The association between AKI and the development of chronic kidney disease (CKD) has been extensively reported among survivors of critical illness, and a relationship between the severity of AKI and the magnitude of CKD risk has been consistently described [6].

In ALF, AKI or renal replacement therapy (RRT) at that time of OLT has not been associated with increased risk of CKD [3]. However, data about the potential impact of AKI on long-term kidney function among ALF patients remain scarce. Specifically, little is known about the long-term kidney function among ALF survivors not submitted to OLT [9].

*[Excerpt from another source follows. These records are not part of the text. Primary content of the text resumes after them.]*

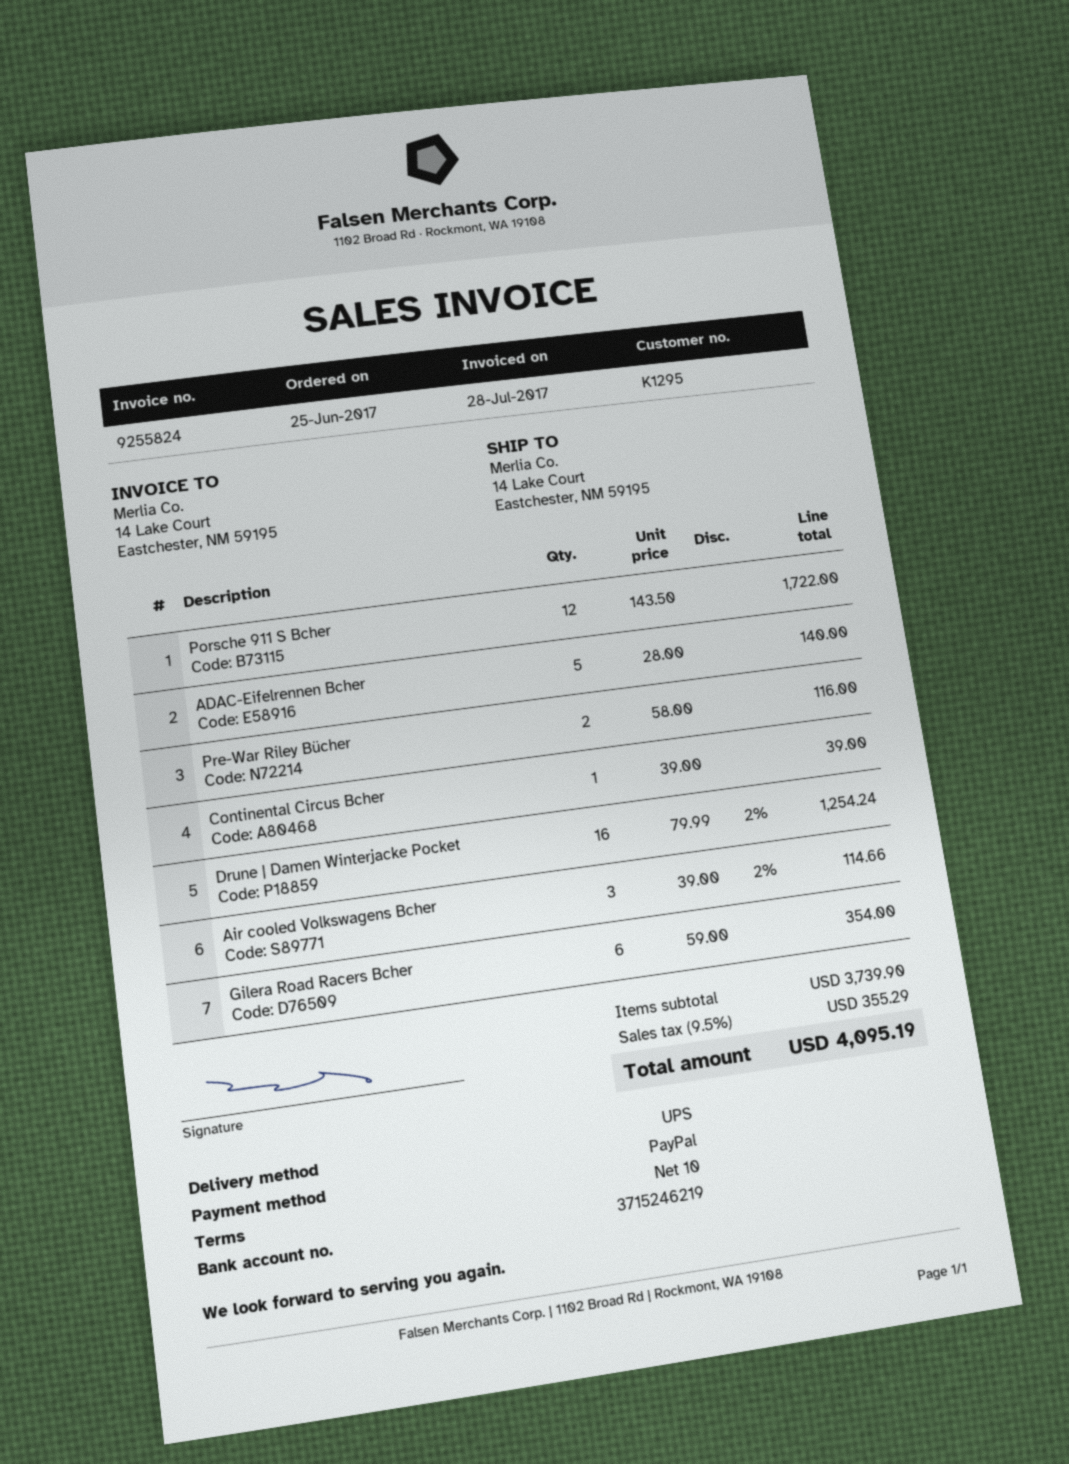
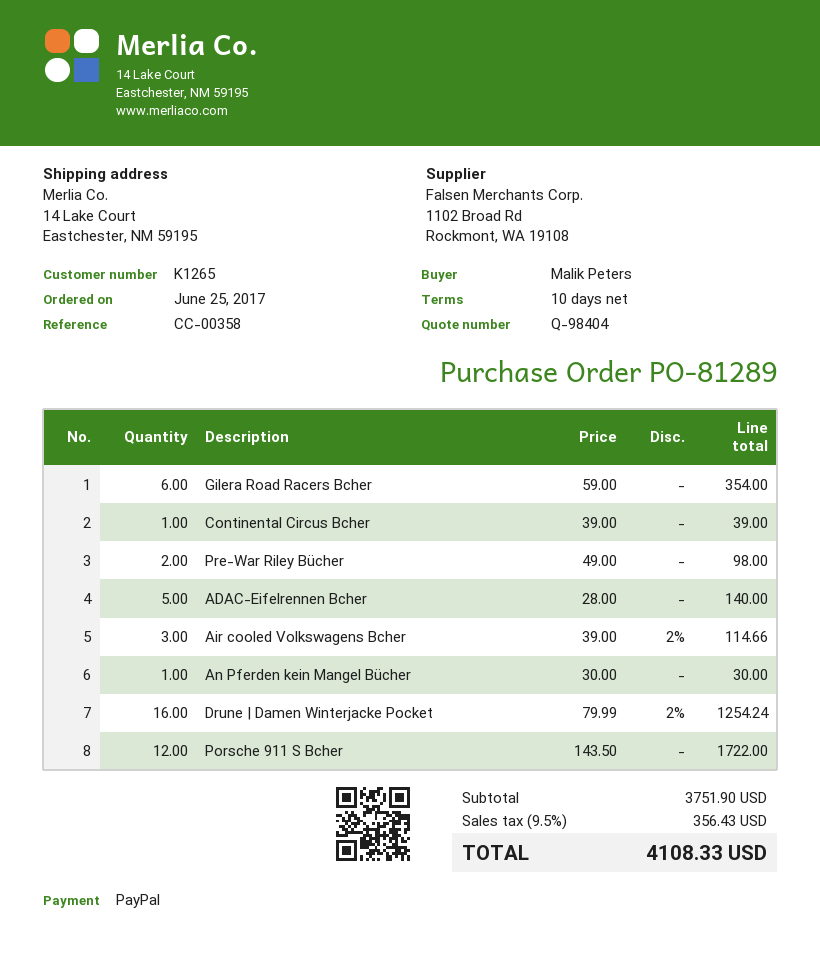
customer number: K1295 -> K1265
Pre-War Riley Bücher: 2 x 58.00 = 116.00 -> 2 x 49.00 = 98.00
An Pferden kein Mangel Bücher: none -> 1 x 30.00 = 30.00
subtotal: 3739.90 -> 3751.90
tax: 9.5% = 355.29 -> 9.5% = 356.43
total: 4095.19 -> 4108.33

Accordingly, we hypothesized that AKI following ALF could have an impact on long-term kidney function. Therefore, the objectives of this study were the following: (1) to assess long-term kidney function in patients admitted to the intensive care unit (ICU) due to ALF or acute liver injury (ALI); (2) to evaluate the modifying impact of AKI or RRT on long-term kidney function in these patients.

Study Design, Setting, and Participants

We used a cohort from Curry Cabral Hospital (CCH), Central Lisbon University Hospital Center (CLUHC), prospective registry including all consecutive adult (age ≥16 years) patients with ALF or ALI admitted to the ICU between October 2013 and February 2020 (Fig. 1). We excluded patients with cirrhosis, previous OLT, or CKD under chronic RRT prior to ICU admission.

Fig. 1.

Flowchart of the entire study cohort.

Fig. 1.

Flowchart of the entire study cohort.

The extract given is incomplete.